▶ **How to complete this task**
Transcribe the entries below exactly from their first line through the line containing "html: none ->", and let no picture into the copy.
☆ ☆ ☆ ☆ ☆
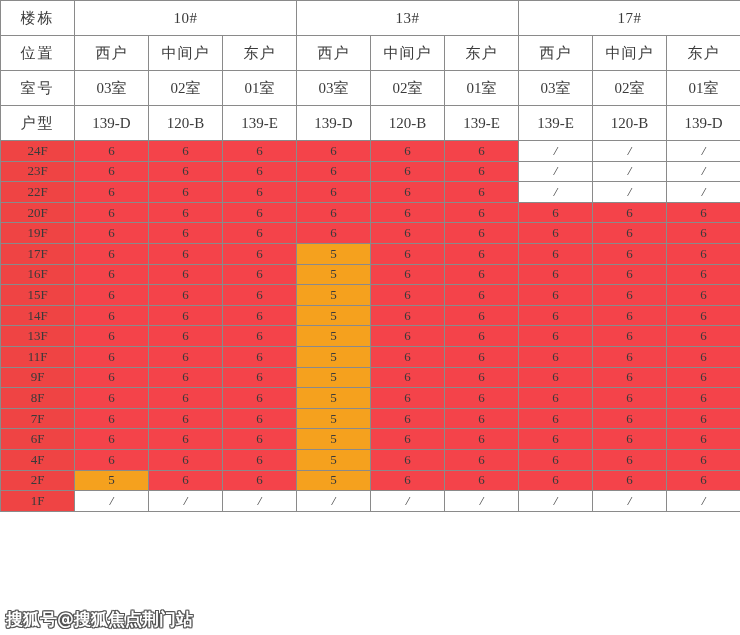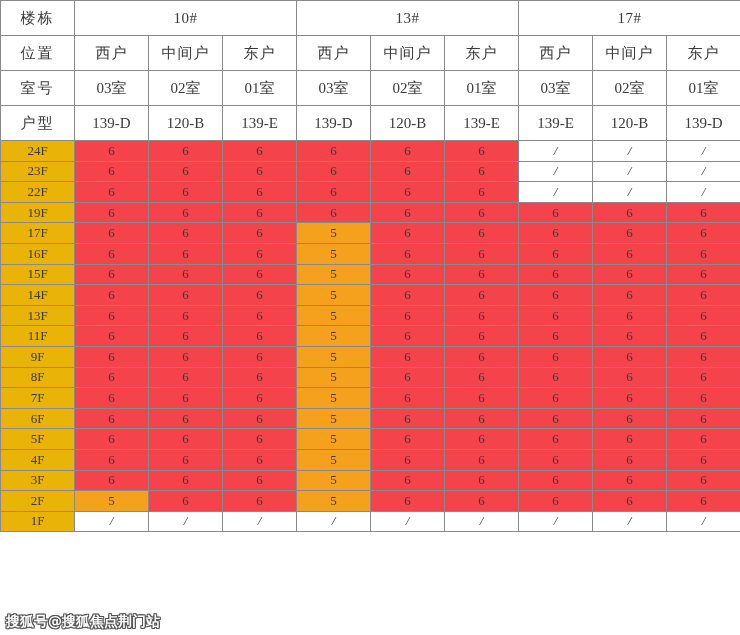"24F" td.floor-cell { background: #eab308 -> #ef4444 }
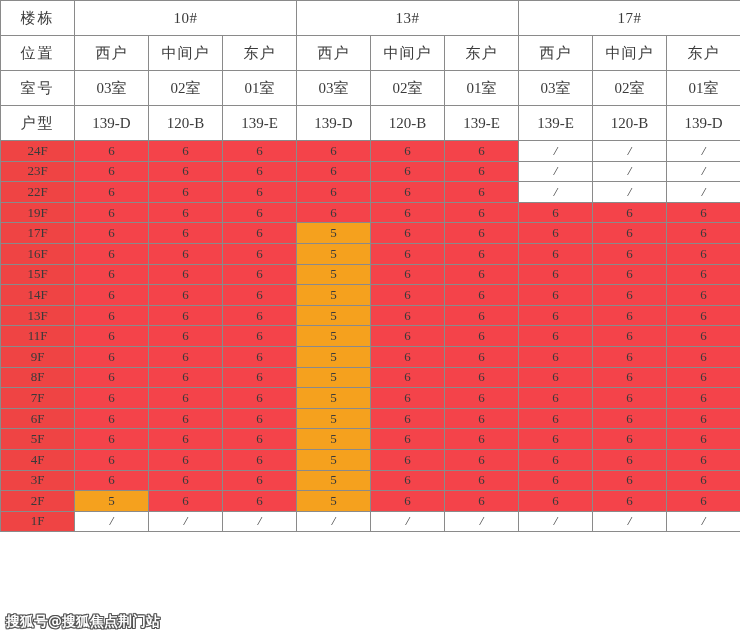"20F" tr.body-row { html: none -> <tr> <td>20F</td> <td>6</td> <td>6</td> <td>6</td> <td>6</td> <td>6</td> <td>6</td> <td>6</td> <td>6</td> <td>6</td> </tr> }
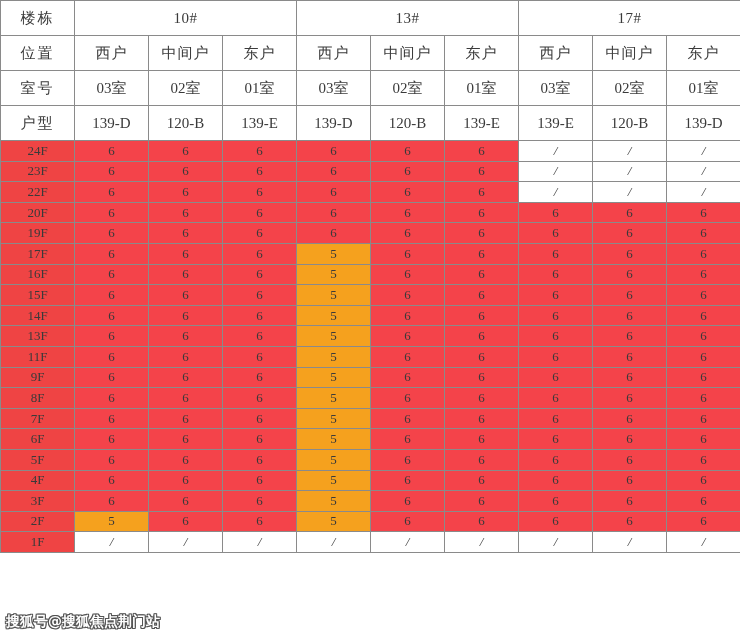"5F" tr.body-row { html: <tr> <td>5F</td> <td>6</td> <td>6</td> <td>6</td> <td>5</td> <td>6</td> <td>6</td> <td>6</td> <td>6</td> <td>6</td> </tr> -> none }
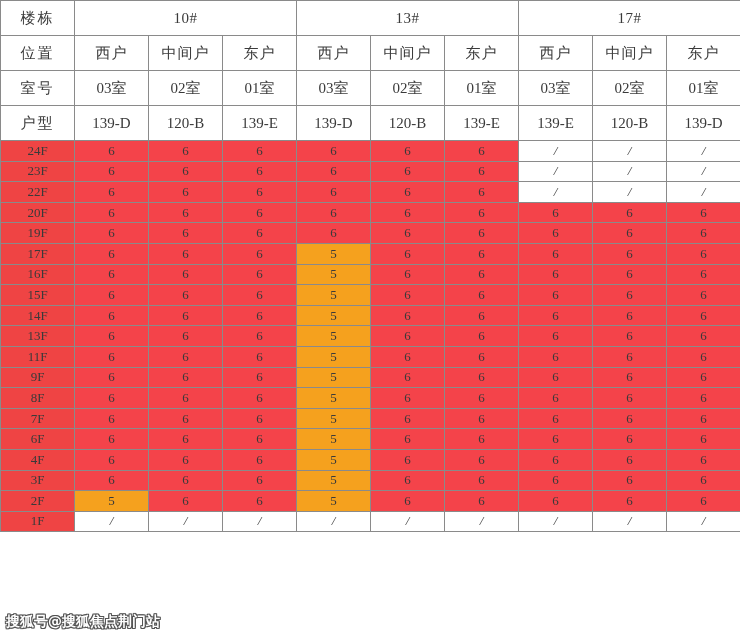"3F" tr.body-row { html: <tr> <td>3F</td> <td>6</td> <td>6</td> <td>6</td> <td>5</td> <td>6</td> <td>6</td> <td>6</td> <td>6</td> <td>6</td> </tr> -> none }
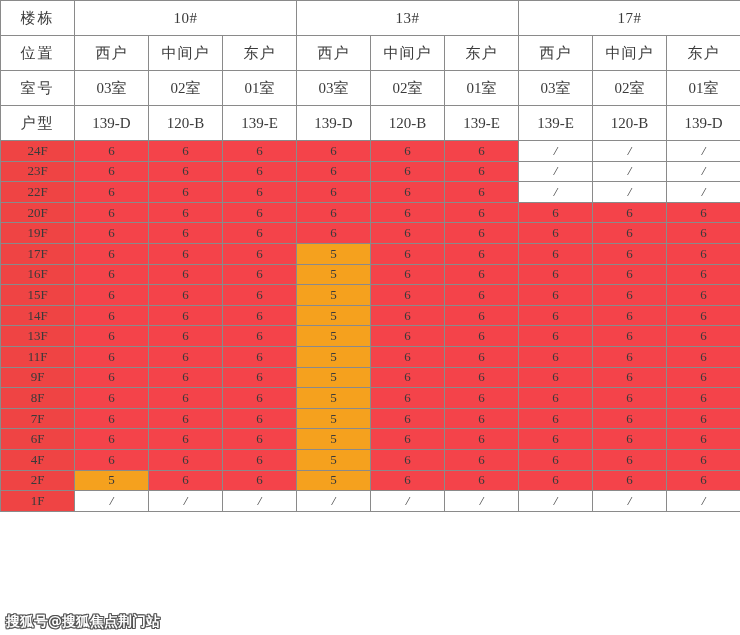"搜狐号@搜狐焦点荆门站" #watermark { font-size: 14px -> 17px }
☆ ☆ ☆ ☆ ☆
▶ **Output of the exercise**
"24F" td.floor-cell { background: #eab308 -> #ef4444 }
"20F" tr.body-row { html: none -> <tr> <td>20F</td> <td>6</td> <td>6</td> <td>6</td> <td>6</td> <td>6</td> <td>6</td> <td>6</td> <td>6</td> <td>6</td> </tr> }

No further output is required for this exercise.